Delta Airlines wants to stop Ex-Im bank help on big jets
Delta Air Lines wants the U.S. Export-Import Bank to stop helping state-owned foreign airlines buy wide-body jets from Boeing Co , and would be willing to forgo such support for its own purchases of smaller jets if all such subsidies were eliminated, the chief executive said on Wednesday.
"We would be perfectly willing, if we had a total moratorium on narrow-body and wide-body financing, to forego" export credit help on narrow-body jet purchases, Delta CEO Richard Anderson said in an interview with Reuters.
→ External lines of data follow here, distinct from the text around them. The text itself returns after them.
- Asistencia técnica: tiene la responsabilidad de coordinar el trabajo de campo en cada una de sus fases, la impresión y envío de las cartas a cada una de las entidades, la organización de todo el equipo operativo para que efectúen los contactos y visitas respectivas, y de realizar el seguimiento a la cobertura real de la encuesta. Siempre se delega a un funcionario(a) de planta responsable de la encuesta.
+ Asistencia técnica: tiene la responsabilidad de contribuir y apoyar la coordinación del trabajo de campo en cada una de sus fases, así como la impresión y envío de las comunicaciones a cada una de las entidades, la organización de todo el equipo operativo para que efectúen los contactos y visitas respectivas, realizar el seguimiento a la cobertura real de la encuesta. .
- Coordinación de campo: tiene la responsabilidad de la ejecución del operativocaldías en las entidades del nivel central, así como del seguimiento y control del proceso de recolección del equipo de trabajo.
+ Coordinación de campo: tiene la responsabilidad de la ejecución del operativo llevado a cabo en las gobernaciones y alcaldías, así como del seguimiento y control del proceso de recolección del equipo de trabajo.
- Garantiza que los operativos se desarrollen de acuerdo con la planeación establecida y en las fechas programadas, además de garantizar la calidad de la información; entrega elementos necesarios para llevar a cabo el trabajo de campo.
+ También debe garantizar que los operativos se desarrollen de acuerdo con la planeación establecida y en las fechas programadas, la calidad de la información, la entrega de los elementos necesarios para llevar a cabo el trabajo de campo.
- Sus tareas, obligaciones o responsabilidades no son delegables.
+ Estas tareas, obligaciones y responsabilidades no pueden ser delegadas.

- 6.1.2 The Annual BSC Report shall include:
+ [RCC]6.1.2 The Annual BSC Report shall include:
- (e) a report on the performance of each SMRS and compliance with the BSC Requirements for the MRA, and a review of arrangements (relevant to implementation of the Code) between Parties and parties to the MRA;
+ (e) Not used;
"We are trying to do whatever we can to get a level playing field in a world where my government decides that they would rather have my competitors in the marketplace than Delta," he added.
He said airlines with good credit can get market-rate funding without "giving them the balance sheet of the U.S. government."
Last month Delta sued the Ex-Im bank to stop such support of wide-body jet sales, affecting Boeing's 777 and 787 planes, noting especially Emirates airline and Korean Air as among the biggest buyers who do not need U.S. government support. Delta was joined in the lawsuit by the Air Line Pilots Association, which represents 47,000 pilots at 28 U.S. airlines, and Hawaiian Airlines, the largest carrier in Hawaii.
In the interview, Anderson said he is not opposed to the Ex-Im Bank in general, or export credits for sales of smaller, narrow-body jets if the export credit system was reformed.
But he said it was wrong for the U.S. to decide that manufacturers such as Boeing are more deserving of export credits than airlines and other travel services companies.
"I don't think there is any good rationale for deciding that any manufacturing production in the U.S. is more important than travel and tourism, which is a much bigger contributor to GDP in the U.S. than manufacturing," he said.
In its lawsuit, Delta says that about 46 percent of the $106.6 billion in U.S. Ex-Im Bank's current financial commitments are for aircraft loans or loan guarantees.